Interesting, I had not heard that it could be a sign of mycoplasma but honestly that makes a lot of sense to me when I think of the flocks I have seen with bumblefoot (including my own a few years ago).


----------



## NH homesteader (Aug 15, 2016)

Agreed,  bumble foot. Never had it in my flock so stick with those suggestions!


----------



## Latestarter (Aug 15, 2016)

As with the rest, bumble for sure. Break out the scalpel and the oxygen masks  (you know someone is gonna faint at the sight of blood)


----------



## sadieml (Aug 16, 2016)

Okay, everybody, I feel stupid asking this question, but since Roy has just been sick with his worms and looks pale (esp. his comb and wattles), I think I should give him some nutri-drench and hold surgery for tomorrow.  What do you guys think?  He seems weak and he doesn't want to walk cause of his feet.  Just sits and gets lots of petting and hand-held food and flies he doesn't even have to work for...alright, did I mention DD wants him to be a house pet?  He is such a sweetheart!

I had to take older DS 1 1/4 hour drive away for a Dr appt--facing surgery in a few weeks for a hydrocele.  Had surgery at 13 months for the same thing, then an "in-office procedure"  a couple months ago, followed by 2 revisits to drain hematomas, now and actual surgery, in the hospital.  The patient is not good with pain, blood, or even the nerves from waiting.  Also, when they did the in-office thing, he swore VERY LOUDLY (intelligible in the waiting room) when they gave him the injections of anesthetic, and that was after a dose of valium!!!  LOL

Anyway...any advice would be welcome.  MOST of all I need to know if, when the bottle says "For Rapid Response:  Feed directly in mouth
1ml (cc) per 3 lbs. body weight" does that mean UNdiluted?  I don't want to KILL him!  What say you?  How about it @Poka_Doodle, @mysunwolf, everybody???


----------



## Latestarter (Aug 16, 2016)

Just gave nutridrench to one of my hens. It's NOT a long term "pick-em-up". It provides an almost immediate boost of energy to help them short term. If you can get someone to hold him still, pry his lower beak down and open and apply directly into his mouth, straight up, no dilution. I don't know about ml's and such, I have a bottle with a large cap eye dropper and I squeeze some up and squirt a few drops in. Most of it will spill, get sprayed and shook out/off all over everything nearby. But once he "smacks them lips" a few times and realizes it's like a shot of "the good stuff", he shouldn't complain too much.  You won't "kill" him, it's not like that.

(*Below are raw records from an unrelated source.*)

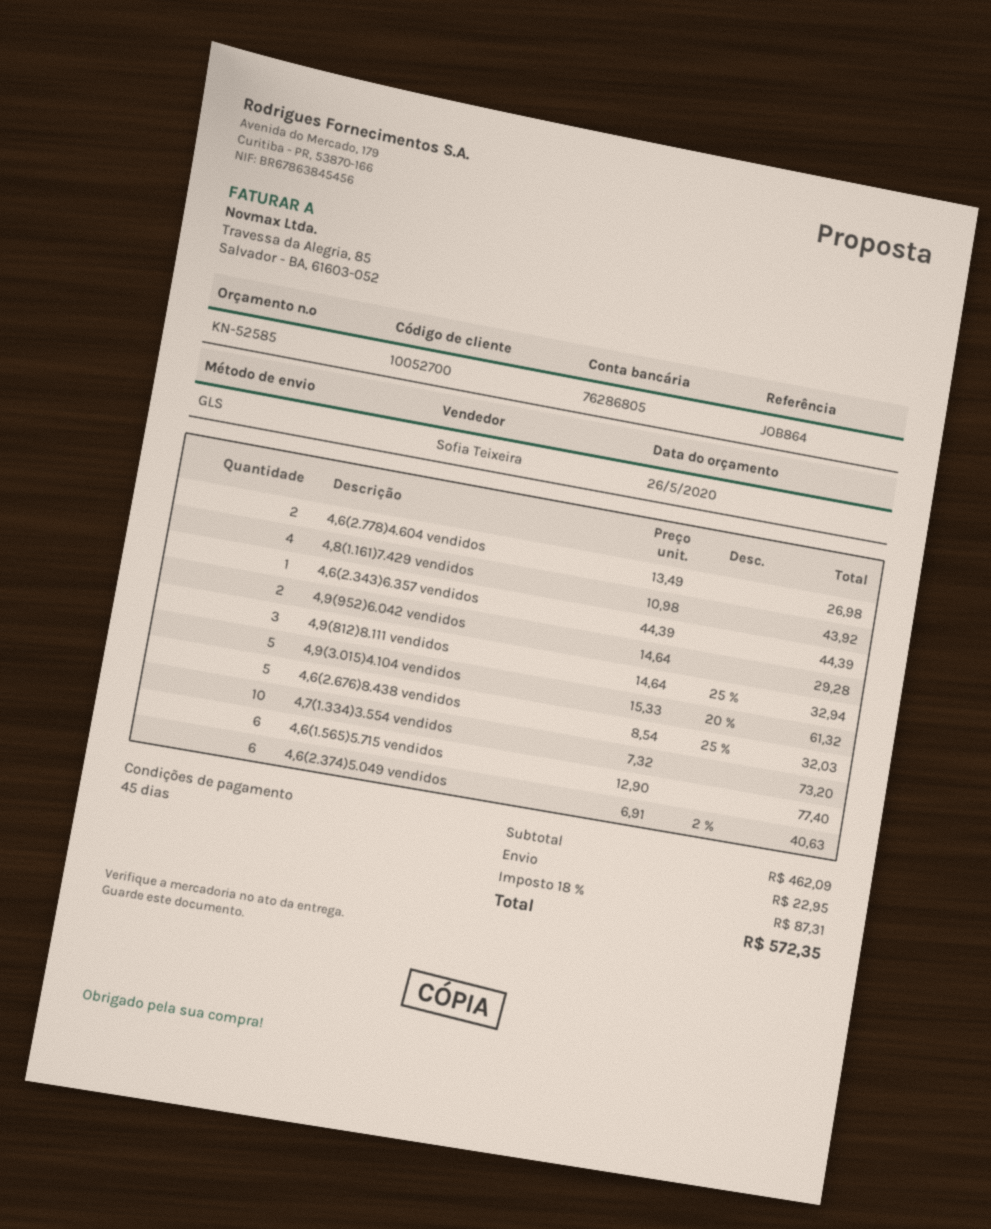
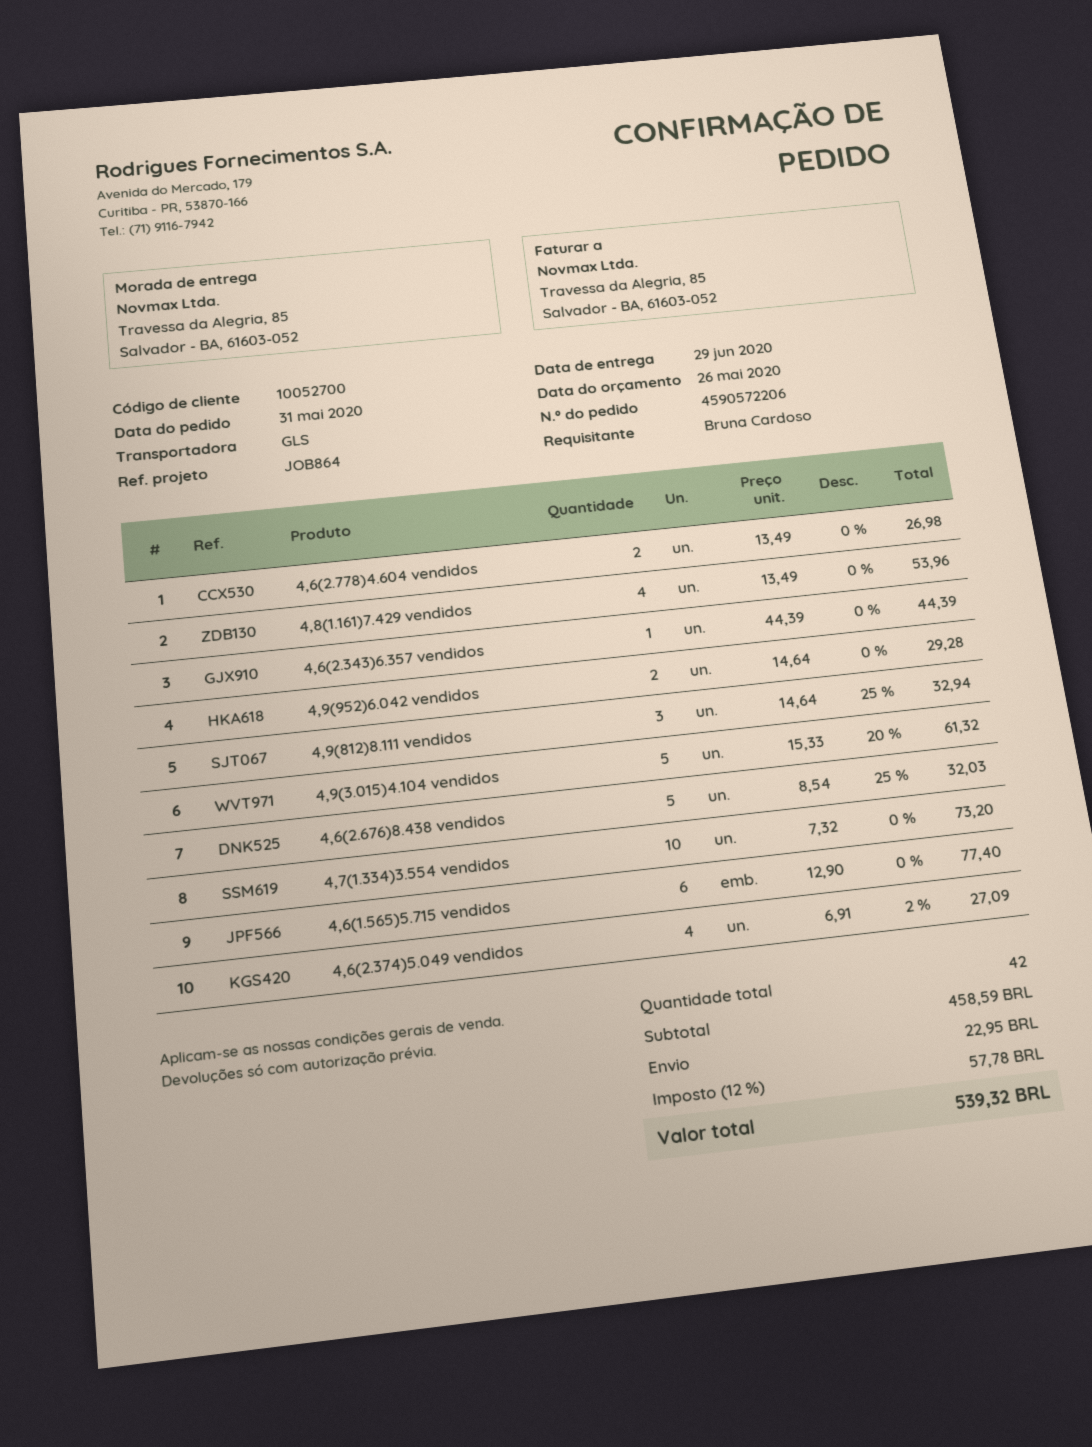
4,8(1.161)7.429 vendidos: 4 x 10.98 = 43.92 -> 4 x 13.49 = 53.96
4,6(2.374)5.049 vendidos: 6 x 6.91 - 2% = 40.63 -> 4 x 6.91 - 2% = 27.09
subtotal: 462.09 -> 458.59
tax: 18% = 87.31 -> 12% = 57.78
total: 572.35 -> 539.32

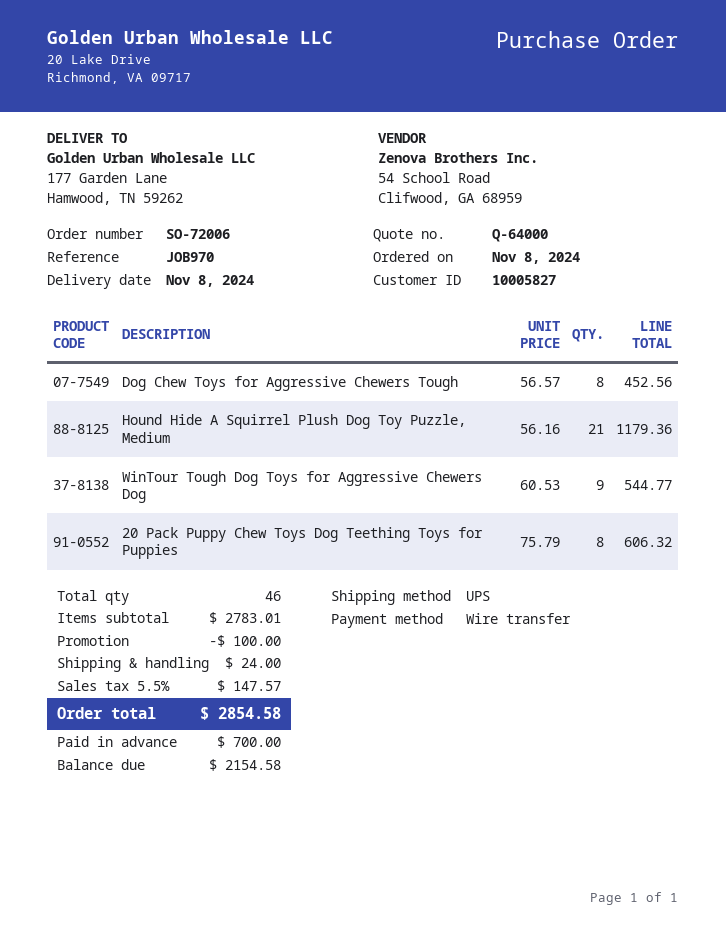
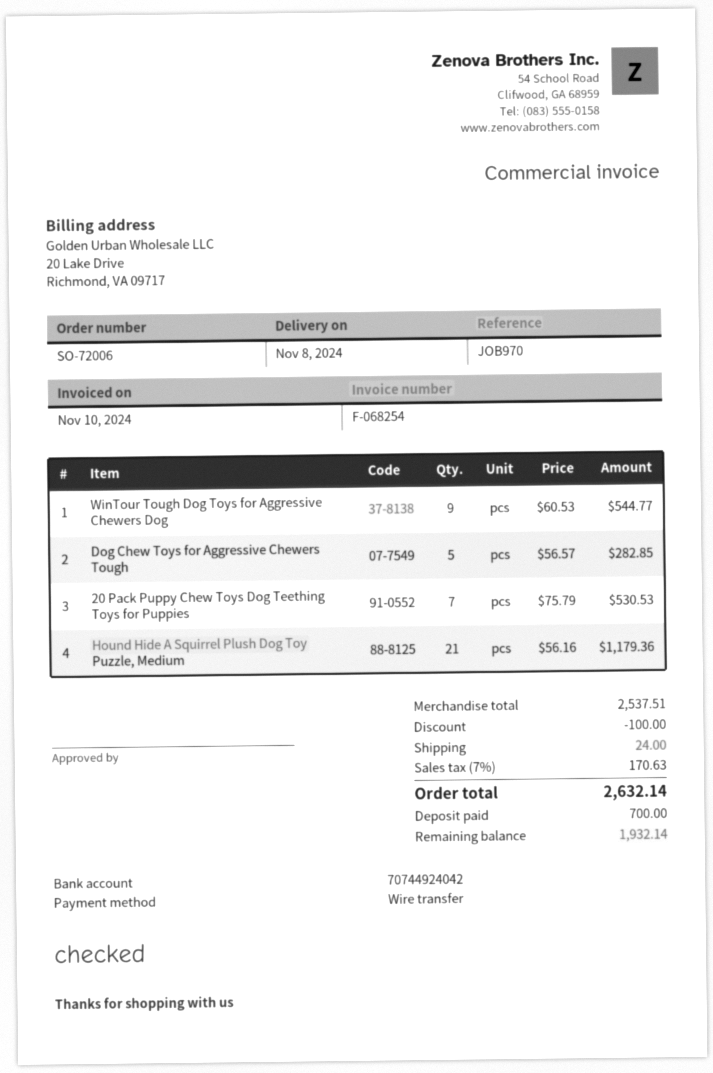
Dog Chew Toys for Aggressive Chewers Tough: 8 x 56.57 = 452.56 -> 5 x 56.57 = 282.85
20 Pack Puppy Chew Toys Dog Teething Toys for Puppies: 8 x 75.79 = 606.32 -> 7 x 75.79 = 530.53
subtotal: 2783.01 -> 2537.51
tax: 5.5% = 147.57 -> 7% = 170.63
total: 2854.58 -> 2632.14
balance: 2154.58 -> 1932.14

Sorry your DS has to go through that stuff. Don't know about the screaming and swearing & stuff over a shot... I mean tell him to "man up" and jut get it over with... Shots aren't all THAT bad...


----------



## Poka_Doodle (Aug 16, 2016)

Not sure. Electrolyts are always good. For the bumble foot its self use lots of Epsom salts.


----------



## mysunwolf (Aug 16, 2016)

I agree with all of the above! Except shots, they really are all that bad 

Don't do any actual surgery... seriously would not recommend it after having seen short and long-term after effects of "cutting out the 'bumble'". I do think you should soak the feet daily, multiple times if you can, in epsom salts and then apply an antiseptic, peroxide a few times then switch to iodine or alcohol. Keeping him on a very smooth, low roost, dry litter with almost no manure buildup, would be ideal.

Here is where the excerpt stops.